Web page edit records
--- START ---
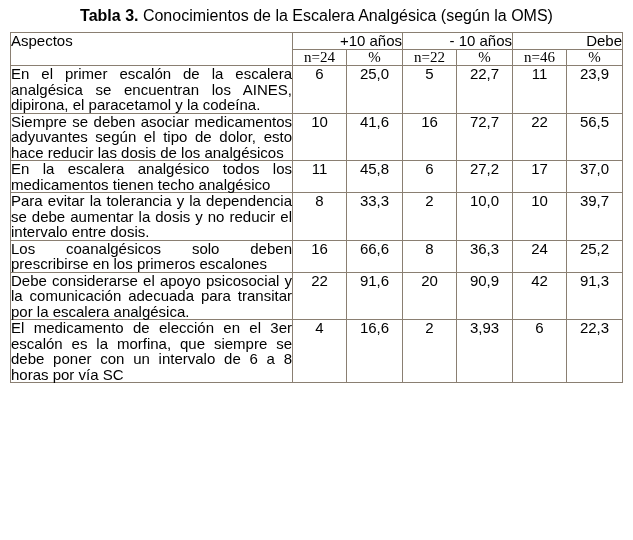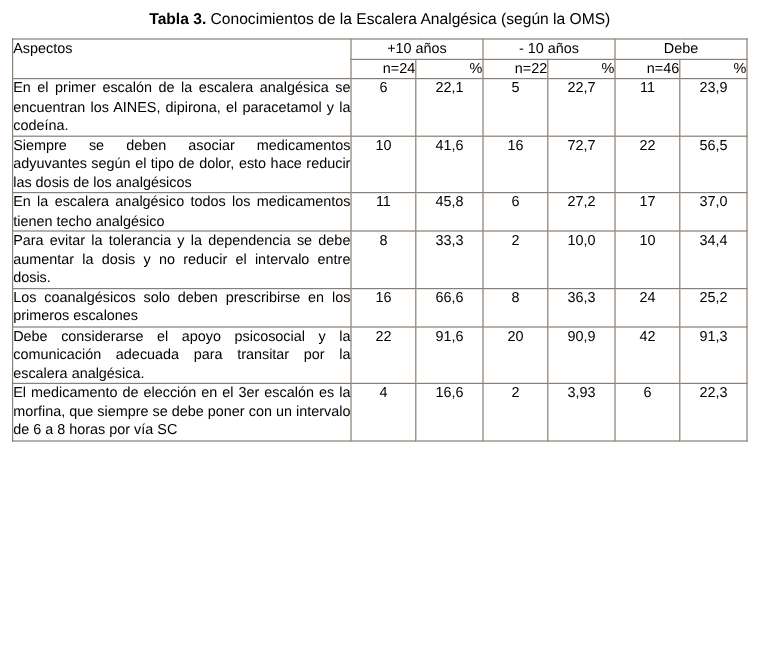"Tabla 3. Conocimientos de la" .caption { font-size: 13px -> 16px }
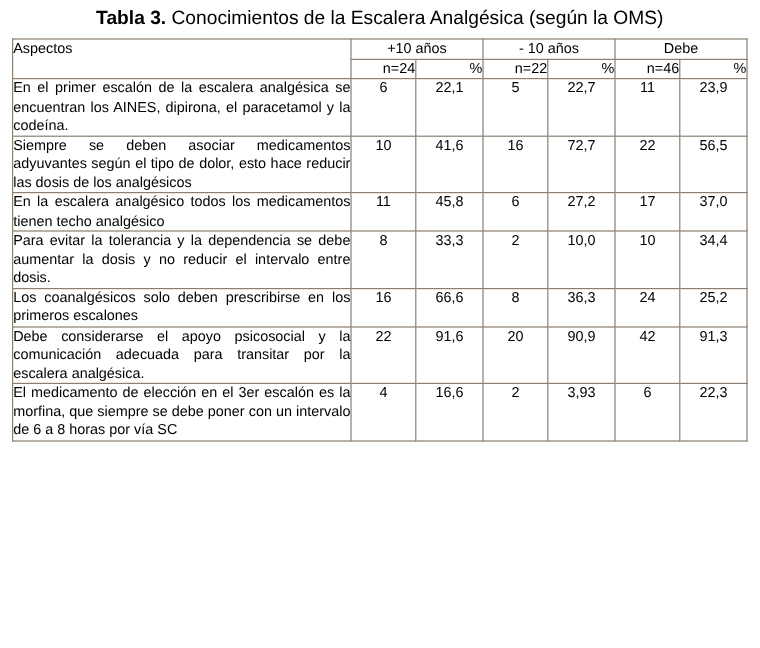"Aspectos" table.tbl td, table.tbl th { font-size: 12px -> 15px }
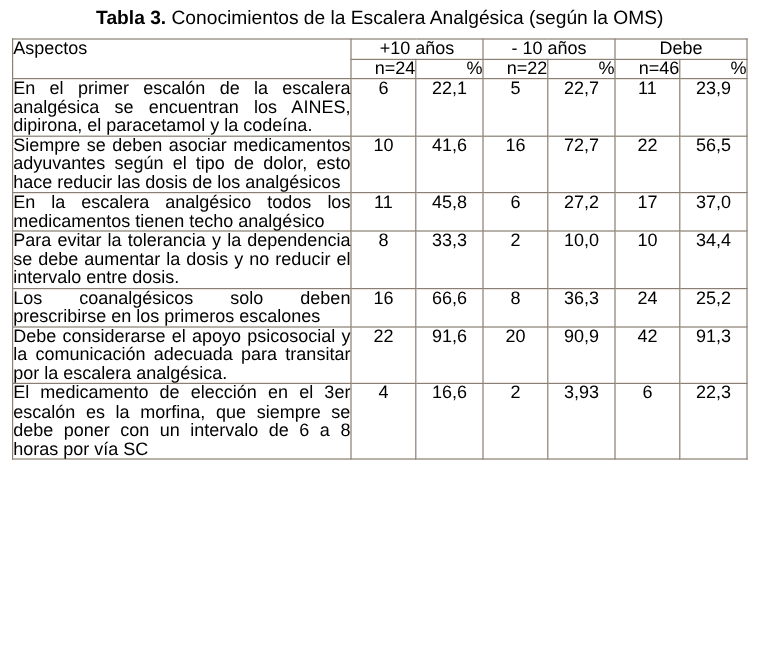"+10 años" .hdr-cell { text-align: center -> right }
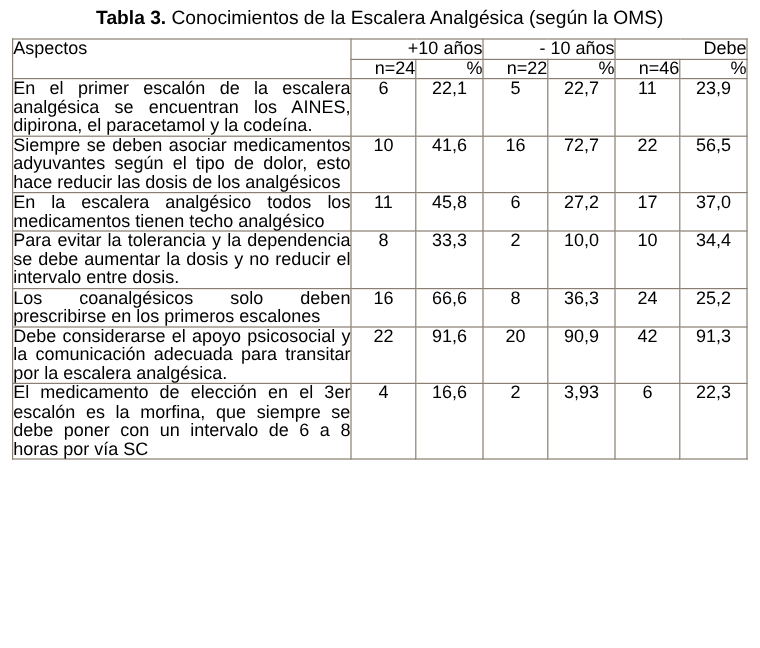"n=24" .sub-cell { font-family: none -> Liberation Serif, serif; text-align: right -> center }
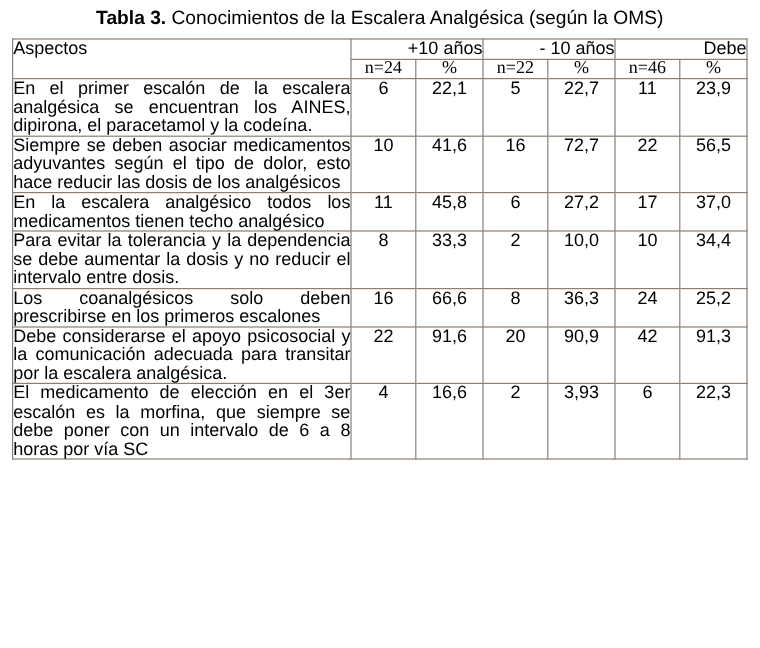"22,1" td.num-cell { text: 22,1 -> 25,0 }
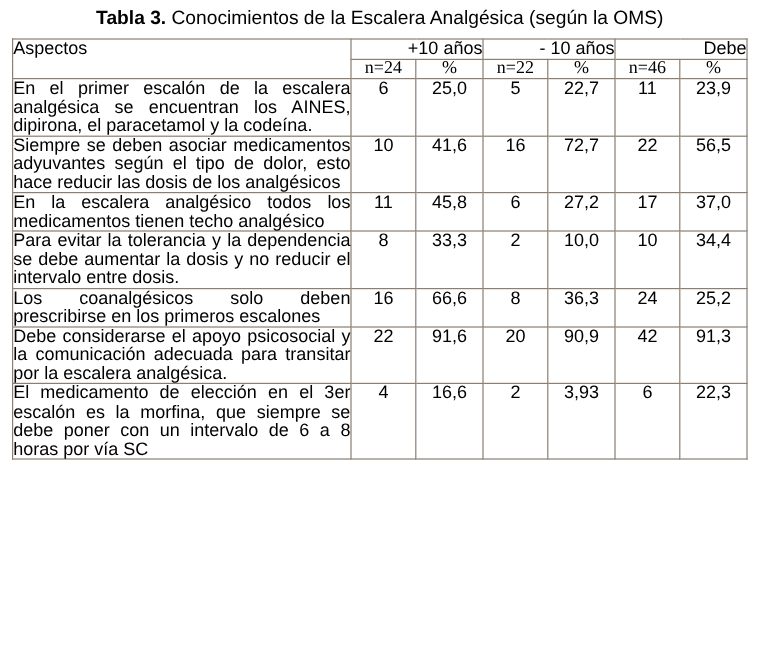"34,4" td.num-cell { text: 34,4 -> 39,7 }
--- END ---
* _PROBLEM REQUIREMENTS_: Would you restate all of the data above word for word, omitting the pictures?

* _TASK SOLUTION_:
"Tabla 3. Conocimientos de la" .caption { font-size: 13px -> 16px }
"Aspectos" table.tbl td, table.tbl th { font-size: 12px -> 15px }
"+10 años" .hdr-cell { text-align: center -> right }
"n=24" .sub-cell { font-family: none -> Liberation Serif, serif; text-align: right -> center }
"22,1" td.num-cell { text: 22,1 -> 25,0 }
"34,4" td.num-cell { text: 34,4 -> 39,7 }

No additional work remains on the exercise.